> [Work item]:
Write out the records beneath this line exactly as they appear, minus any images.

######

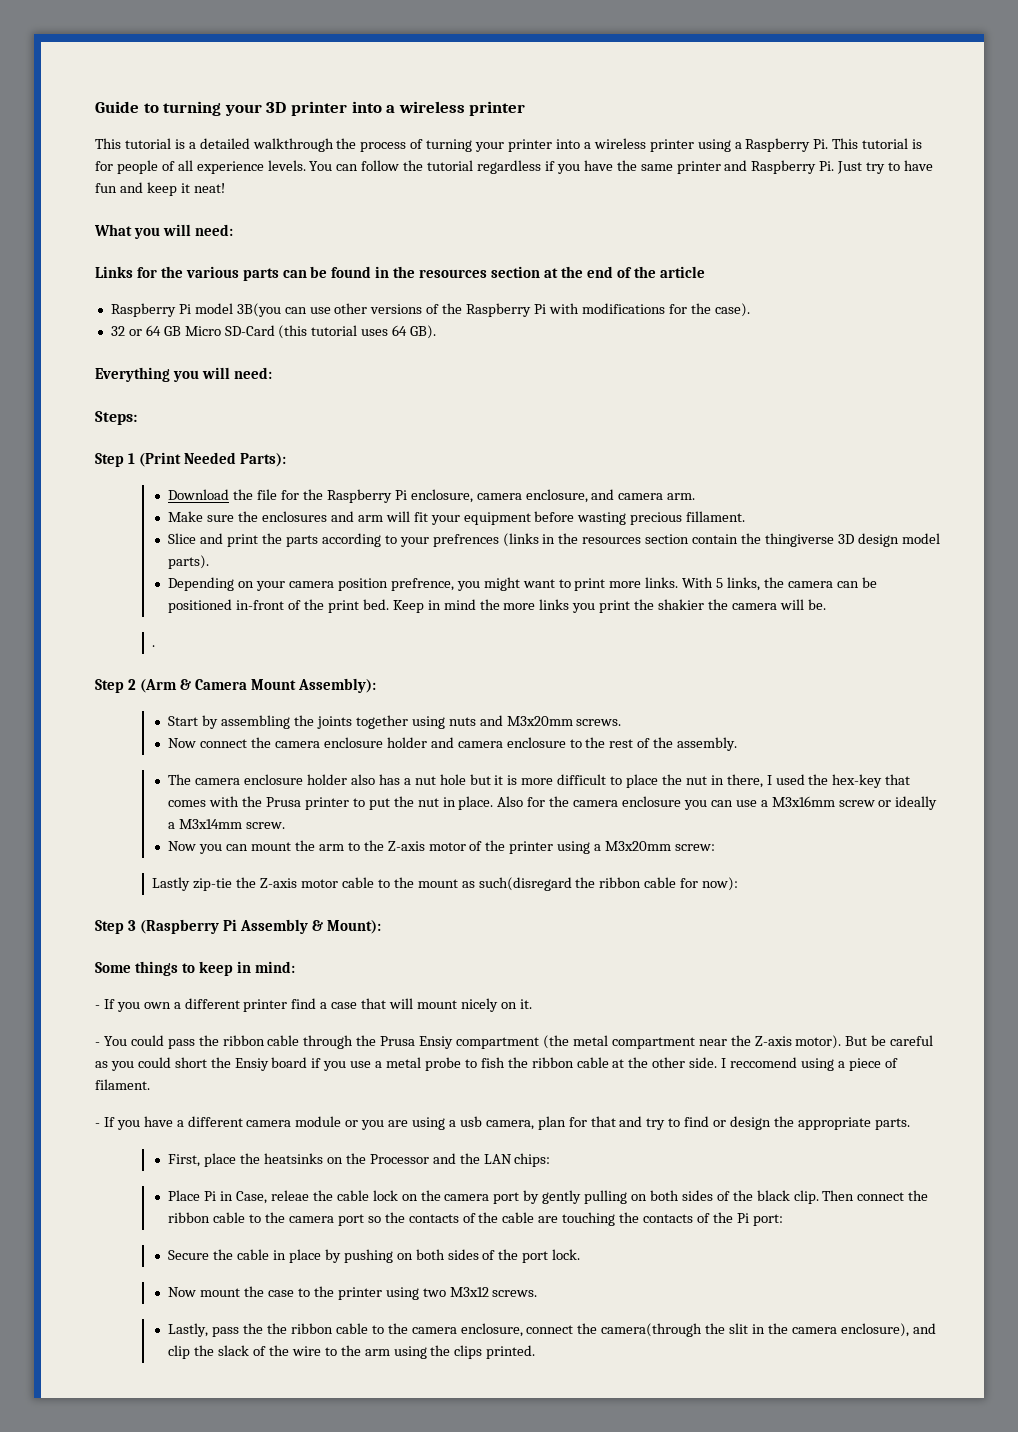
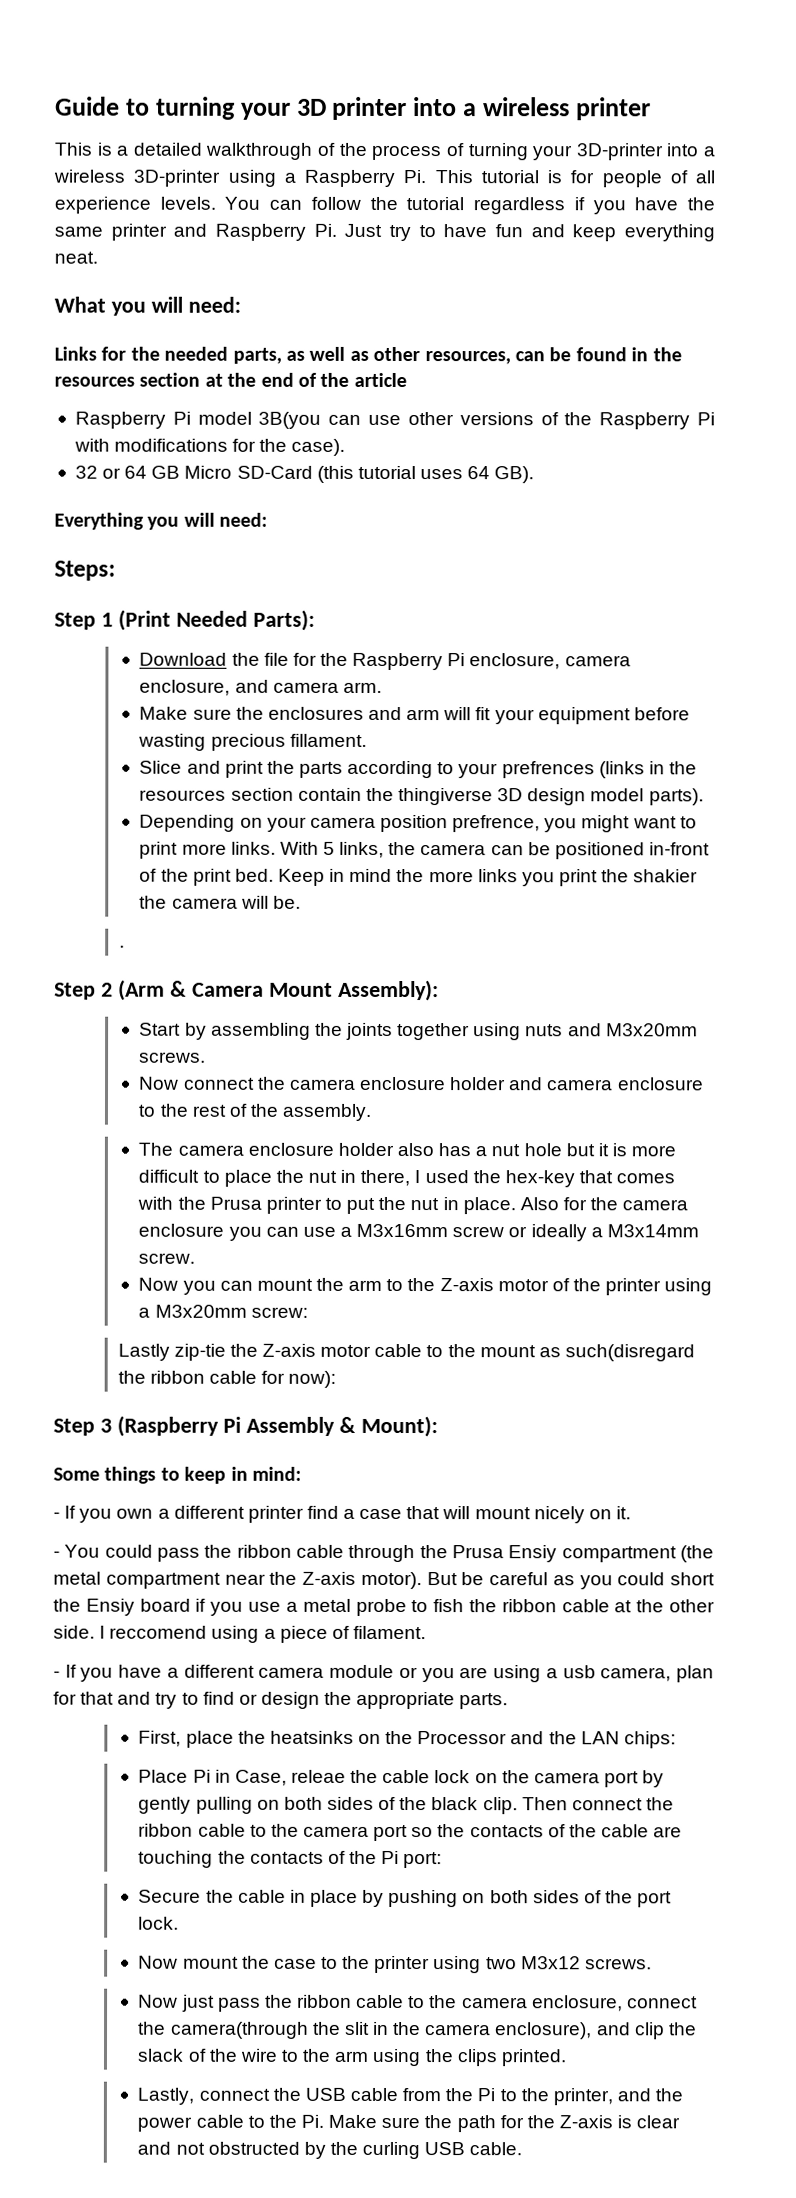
- This tutorial is a detailed walkthrough the process of turning your printer into a wireless printer using a Raspberry Pi. This tutorial is for people of all experience levels.
+ This is a detailed walkthrough of the process of turning your 3D-printer into a wireless 3D-printer using a Raspberry Pi. This tutorial is for people of all experience levels.
- You can follow the tutorial regardless if you have the same printer and Raspberry Pi. Just try to have fun and keep it neat!
+ You can follow the tutorial regardless if you have the same printer and Raspberry Pi. Just try to have fun and keep everything neat.
- Links for the various parts can be found in the resources section at the end of the article
+ Links for the needed parts, as well as other resources, can be found in the resources section at the end of the article
- Lastly, pass the the ribbon cable to the camera enclosure, connect the camera(through the slit in the camera enclosure), and clip the slack of the wire to the arm using the clips printed.
+ Now just pass the ribbon cable to the camera enclosure, connect the camera(through the slit in the camera enclosure), and clip the slack of the wire to the arm using the clips printed.
+ Lastly, connect the USB cable from the Pi to the printer, and the power cable to the Pi. Make sure the path for the Z-axis is clear and not obstructed by the curling USB cable.

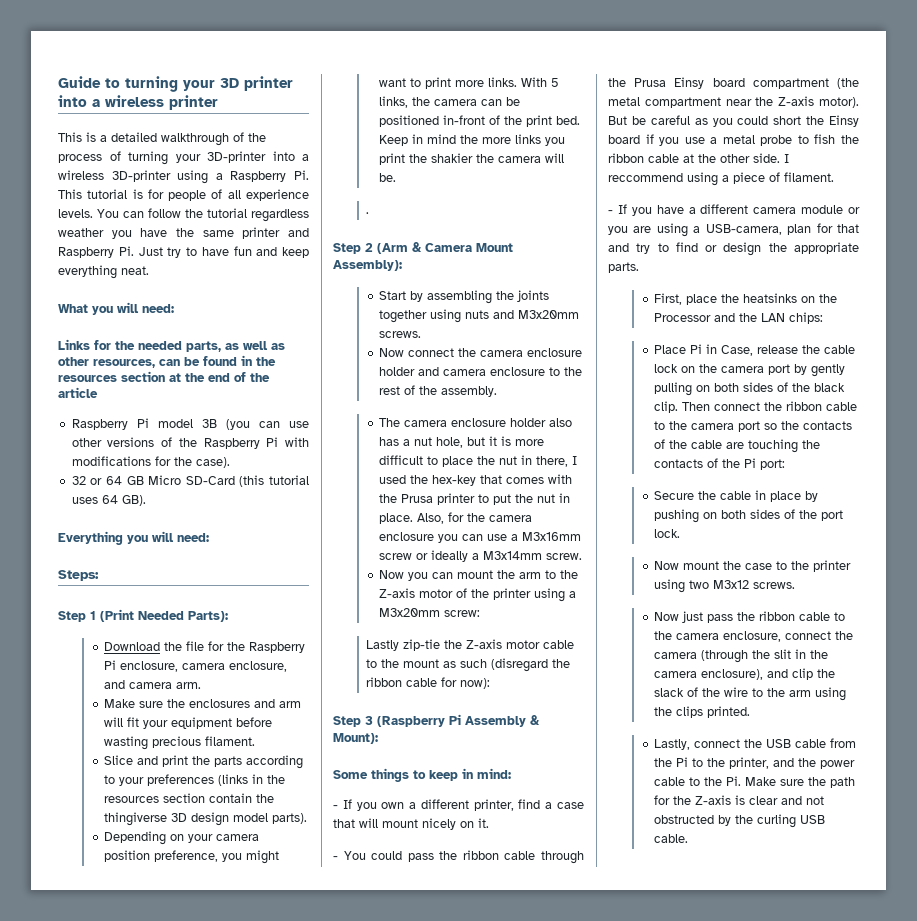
- You can follow the tutorial regardless if you have the same printer and Raspberry Pi. Just try to have fun and keep everything neat.
+ You can follow the tutorial regardless weather you have the same printer and Raspberry Pi. Just try to have fun and keep everything neat.
- Raspberry Pi model 3B(you can use other versions of the Raspberry Pi with modifications for the case).
+ Raspberry Pi model 3B (you can use other versions of the Raspberry Pi with modifications for the case).
- Make sure the enclosures and arm will fit your equipment before wasting precious fillament.
+ Make sure the enclosures and arm will fit your equipment before wasting precious filament.
- Slice and print the parts according to your prefrences (links in the resources section contain the thingiverse 3D design model parts).
+ Slice and print the parts according to your preferences (links in the resources section contain the thingiverse 3D design model parts).
- Depending on your camera position prefrence, you might want to print more links.
+ Depending on your camera position preference, you might want to print more links.
- The camera enclosure holder also has a nut hole but it is more difficult to place the nut in there, I used the hex-key that comes with the Prusa printer to put the nut in place.
+ The camera enclosure holder also has a nut hole, but it is more difficult to place the nut in there, I used the hex-key that comes with the Prusa printer to put the nut in place.
- Also for the camera enclosure you can use a M3x16mm screw or ideally a M3x14mm screw.
+ Also, for the camera enclosure you can use a M3x16mm screw or ideally a M3x14mm screw.
- Lastly zip-tie the Z-axis motor cable to the mount as such(disregard the ribbon cable for now):
+ Lastly zip-tie the Z-axis motor cable to the mount as such (disregard the ribbon cable for now):
- - If you own a different printer find a case that will mount nicely on it.
+ - If you own a different printer, find a case that will mount nicely on it.
- - You could pass the ribbon cable through the Prusa Ensiy compartment (the metal compartment near the Z-axis motor).
+ - You could pass the ribbon cable through the Prusa Einsy board compartment (the metal compartment near the Z-axis motor).
- But be careful as you could short the Ensiy board if you use a metal probe to fish the ribbon cable at the other side.
+ But be careful as you could short the Einsy board if you use a metal probe to fish the ribbon cable at the other side.
- I reccomend using a piece of filament.
+ I reccommend using a piece of filament.
- - If you have a different camera module or you are using a usb camera, plan for that and try to find or design the appropriate parts.
+ - If you have a different camera module or you are using a USB-camera, plan for that and try to find or design the appropriate parts.
- Place Pi in Case, releae the cable lock on the camera port by gently pulling on both sides of the black clip.
+ Place Pi in Case, release the cable lock on the camera port by gently pulling on both sides of the black clip.
- Now just pass the ribbon cable to the camera enclosure, connect the camera(through the slit in the camera enclosure), and clip the slack of the wire to the arm using the clips printed.
+ Now just pass the ribbon cable to the camera enclosure, connect the camera (through the slit in the camera enclosure), and clip the slack of the wire to the arm using the clips printed.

######

> [Solution below]:
- This tutorial is a detailed walkthrough the process of turning your printer into a wireless printer using a Raspberry Pi. This tutorial is for people of all experience levels.
+ This is a detailed walkthrough of the process of turning your 3D-printer into a wireless 3D-printer using a Raspberry Pi. This tutorial is for people of all experience levels.
- You can follow the tutorial regardless if you have the same printer and Raspberry Pi. Just try to have fun and keep it neat!
+ You can follow the tutorial regardless if you have the same printer and Raspberry Pi. Just try to have fun and keep everything neat.
- Links for the various parts can be found in the resources section at the end of the article
+ Links for the needed parts, as well as other resources, can be found in the resources section at the end of the article
- Lastly, pass the the ribbon cable to the camera enclosure, connect the camera(through the slit in the camera enclosure), and clip the slack of the wire to the arm using the clips printed.
+ Now just pass the ribbon cable to the camera enclosure, connect the camera(through the slit in the camera enclosure), and clip the slack of the wire to the arm using the clips printed.
+ Lastly, connect the USB cable from the Pi to the printer, and the power cable to the Pi. Make sure the path for the Z-axis is clear and not obstructed by the curling USB cable.

- You can follow the tutorial regardless if you have the same printer and Raspberry Pi. Just try to have fun and keep everything neat.
+ You can follow the tutorial regardless weather you have the same printer and Raspberry Pi. Just try to have fun and keep everything neat.
- Raspberry Pi model 3B(you can use other versions of the Raspberry Pi with modifications for the case).
+ Raspberry Pi model 3B (you can use other versions of the Raspberry Pi with modifications for the case).
- Make sure the enclosures and arm will fit your equipment before wasting precious fillament.
+ Make sure the enclosures and arm will fit your equipment before wasting precious filament.
- Slice and print the parts according to your prefrences (links in the resources section contain the thingiverse 3D design model parts).
+ Slice and print the parts according to your preferences (links in the resources section contain the thingiverse 3D design model parts).
- Depending on your camera position prefrence, you might want to print more links.
+ Depending on your camera position preference, you might want to print more links.
- The camera enclosure holder also has a nut hole but it is more difficult to place the nut in there, I used the hex-key that comes with the Prusa printer to put the nut in place.
+ The camera enclosure holder also has a nut hole, but it is more difficult to place the nut in there, I used the hex-key that comes with the Prusa printer to put the nut in place.
- Also for the camera enclosure you can use a M3x16mm screw or ideally a M3x14mm screw.
+ Also, for the camera enclosure you can use a M3x16mm screw or ideally a M3x14mm screw.
- Lastly zip-tie the Z-axis motor cable to the mount as such(disregard the ribbon cable for now):
+ Lastly zip-tie the Z-axis motor cable to the mount as such (disregard the ribbon cable for now):
- - If you own a different printer find a case that will mount nicely on it.
+ - If you own a different printer, find a case that will mount nicely on it.
- - You could pass the ribbon cable through the Prusa Ensiy compartment (the metal compartment near the Z-axis motor).
+ - You could pass the ribbon cable through the Prusa Einsy board compartment (the metal compartment near the Z-axis motor).
- But be careful as you could short the Ensiy board if you use a metal probe to fish the ribbon cable at the other side.
+ But be careful as you could short the Einsy board if you use a metal probe to fish the ribbon cable at the other side.
- I reccomend using a piece of filament.
+ I reccommend using a piece of filament.
- - If you have a different camera module or you are using a usb camera, plan for that and try to find or design the appropriate parts.
+ - If you have a different camera module or you are using a USB-camera, plan for that and try to find or design the appropriate parts.
- Place Pi in Case, releae the cable lock on the camera port by gently pulling on both sides of the black clip.
+ Place Pi in Case, release the cable lock on the camera port by gently pulling on both sides of the black clip.
- Now just pass the ribbon cable to the camera enclosure, connect the camera(through the slit in the camera enclosure), and clip the slack of the wire to the arm using the clips printed.
+ Now just pass the ribbon cable to the camera enclosure, connect the camera (through the slit in the camera enclosure), and clip the slack of the wire to the arm using the clips printed.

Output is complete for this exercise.